SpaceX wins contract for NASA moon lander

Elon Musk's private space company is developing a giant rocket called Starship to one day take people to Mars.

But first, it will drop off NASA astronauts at the moon.

NASA announced Friday that it had awarded a contract to SpaceX for $2.9 billion to use Starship to take astronauts from lunar orbit to the surface of the moon.

The contract extends NASA's trend of relying on private companies to ferry people, cargo and robotic explorers to space. But it also represents something of a triumph for Musk in the battle of space billionaires. One of the competitors for the NASA lunar contract was Blue Origin, created by Jeff Bezos of Amazon.

When NASA achieves the goal of landing the next astronauts on the moon as part of its Artemis program -- now promised by the Biden administration to include the first woman and the first person of color there -- they are likely to be riding in a SpaceX vehicle.

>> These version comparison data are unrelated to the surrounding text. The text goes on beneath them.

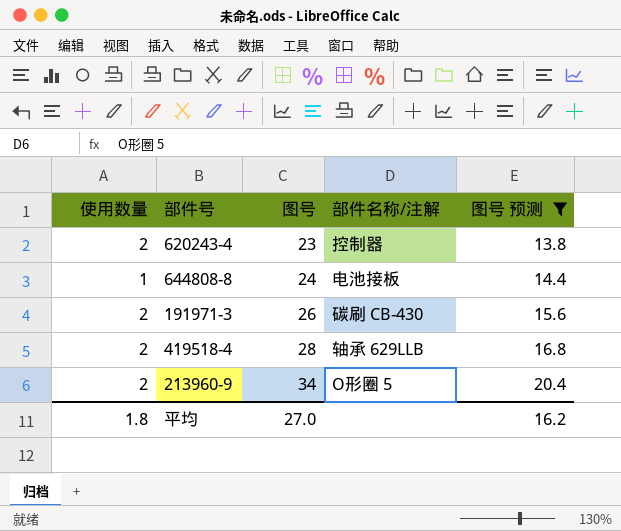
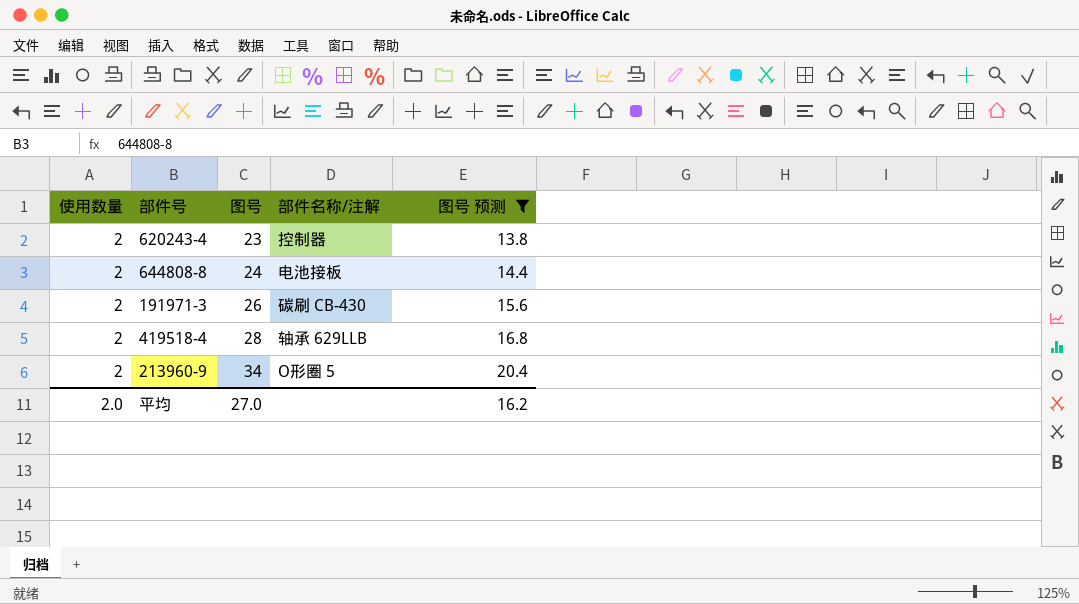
644808-8 | 使用数量: 1 -> 2
平均 | 使用数量: 1.8 -> 2.0

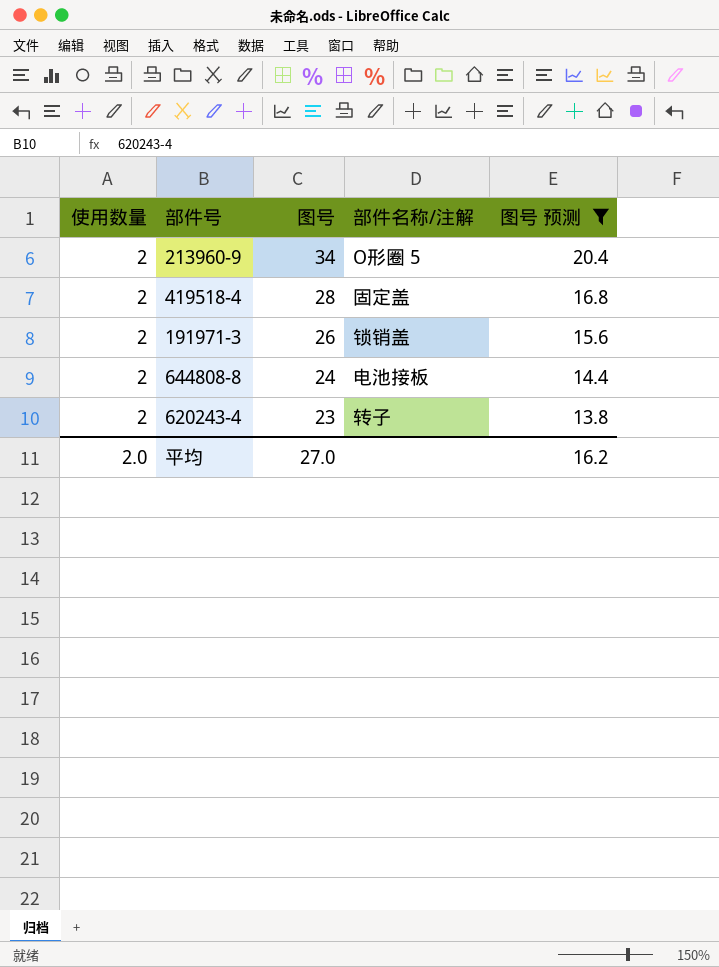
row order: 图号 ascending -> 图号 descending
419518-4 | 部件名称/注解: 轴承 629LLB -> 固定盖
191971-3 | 部件名称/注解: 碳刷 CB-430 -> 锁销盖
620243-4 | 部件名称/注解: 控制器 -> 转子

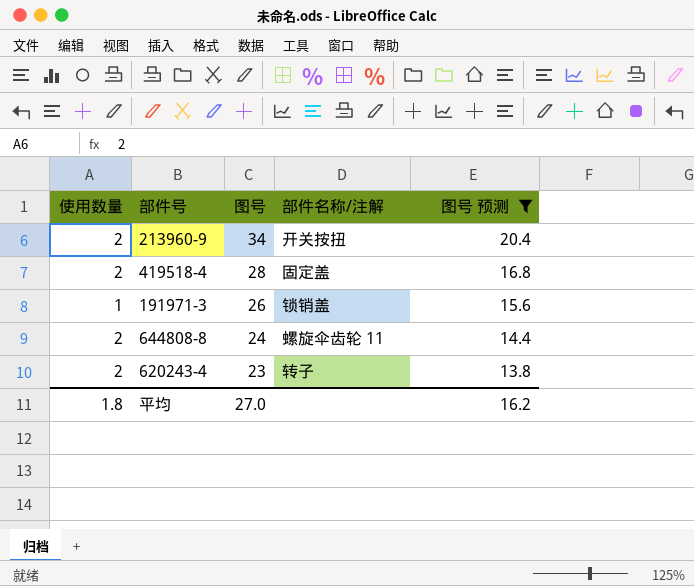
213960-9 | 部件名称/注解: O形圈 5 -> 开关按扭
191971-3 | 使用数量: 2 -> 1
644808-8 | 部件名称/注解: 电池接板 -> 螺旋伞齿轮 11
平均 | 使用数量: 2.0 -> 1.8

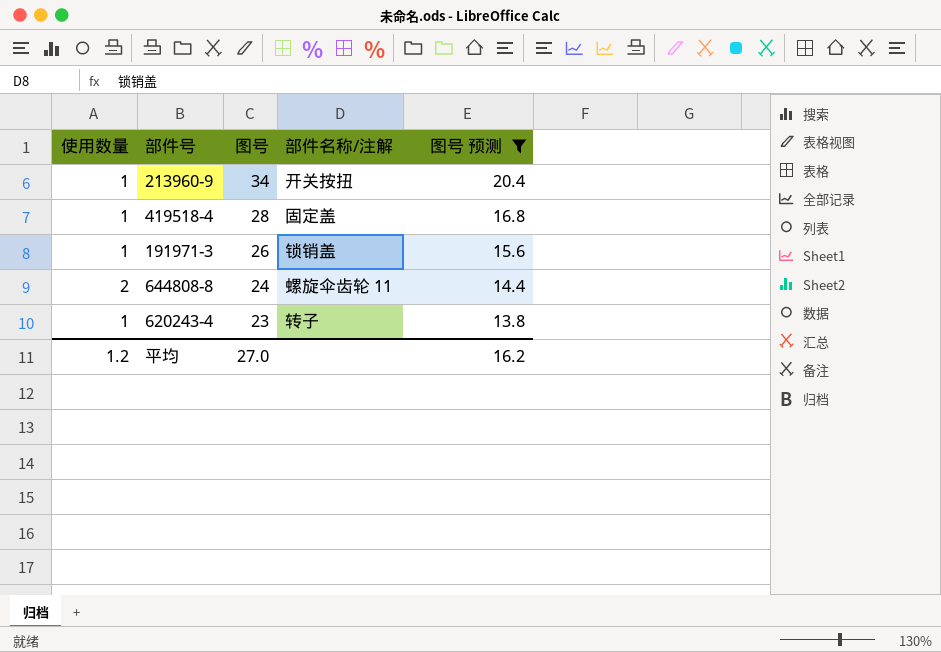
213960-9 | 使用数量: 2 -> 1
419518-4 | 使用数量: 2 -> 1
620243-4 | 使用数量: 2 -> 1
平均 | 使用数量: 1.8 -> 1.2

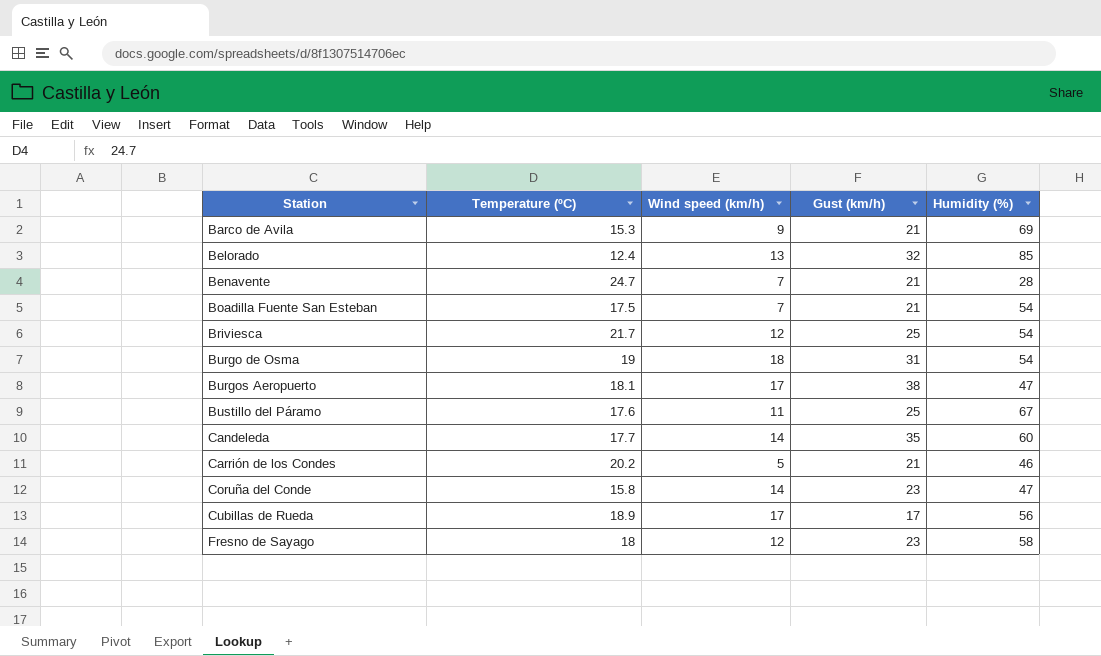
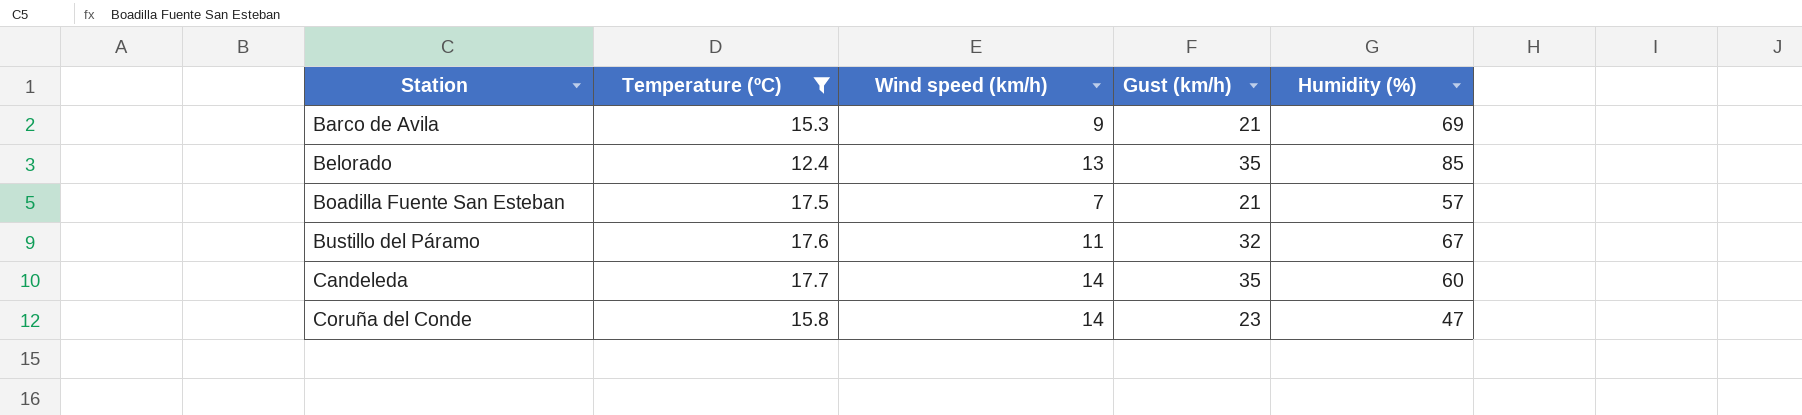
filter: none -> Temperature (ºC) <= 17.7
Belorado | Gust (km/h): 32 -> 35
Boadilla Fuente San Esteban | Humidity (%): 54 -> 57
Bustillo del Páramo | Gust (km/h): 25 -> 32

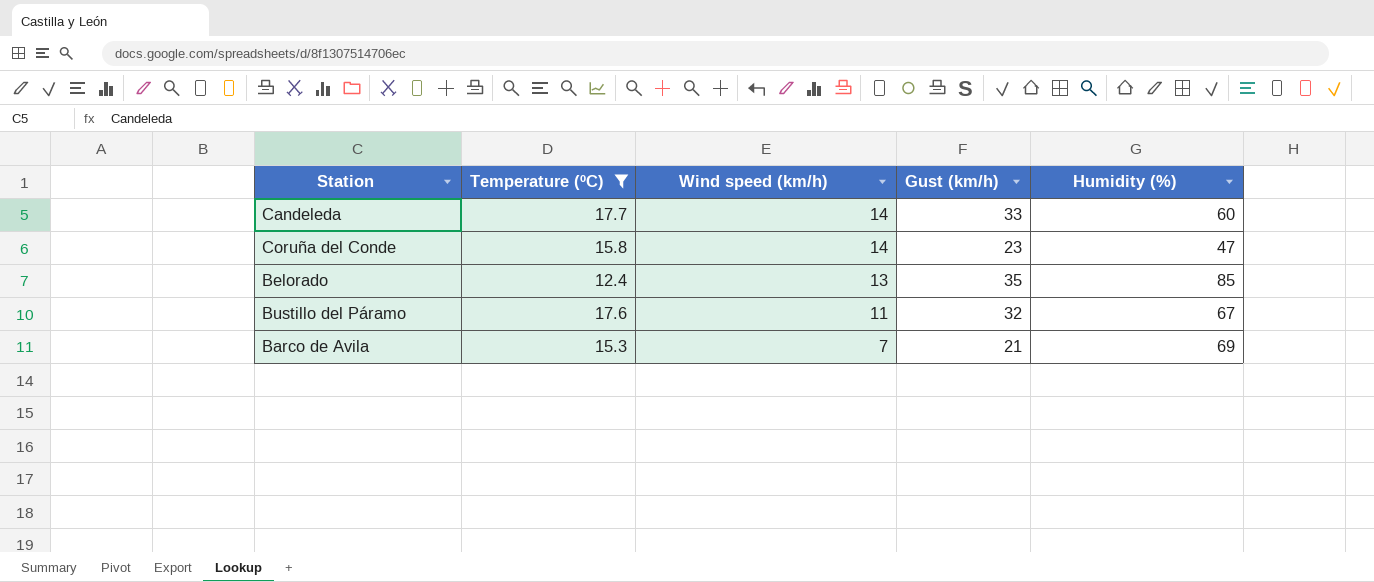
row order: Station ascending -> Wind speed (km/h) descending
row Boadilla Fuente San Esteban: 17.5 | 7 | 21 | 57 -> none
Candeleda | Gust (km/h): 35 -> 33
Barco de Avila | Wind speed (km/h): 9 -> 7

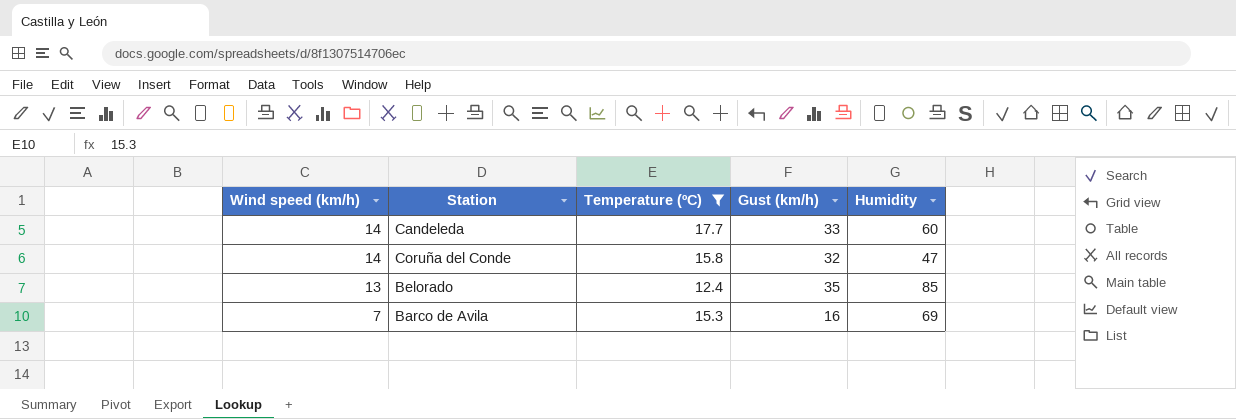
column Wind speed (km/h) | position: 3 -> 1
column name: Humidity (%) -> Humidity
row Bustillo del Páramo: 17.6 | 11 | 32 | 67 -> none
Coruña del Conde | Gust (km/h): 23 -> 32
Barco de Avila | Gust (km/h): 21 -> 16

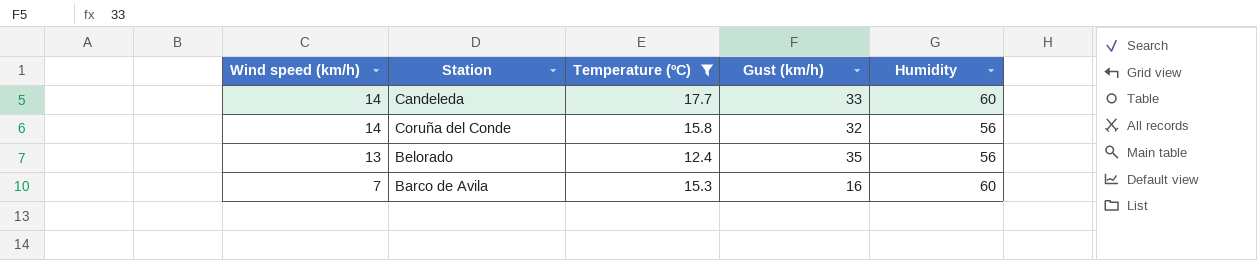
Coruña del Conde | Humidity: 47 -> 56
Belorado | Humidity: 85 -> 56
Barco de Avila | Humidity: 69 -> 60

"We are confident in NASA's partnership with SpaceX to help us achieve the Artemis mission," Lisa Watson-Morgan, the program manager at NASA overseeing development of the landers, said during a telephone news conference Friday, "and look forward to continuing our work toward landing astronauts on the moon to prepare for the next giant leap towards Mars."

NASA last year awarded contracts to three companies for initial design work on landers that could carry humans to the lunar surface. In addition to SpaceX, NASA selected proposals from Dynetics, a defense contractor in Huntsville, Ala., and Bezos' Blue Origin.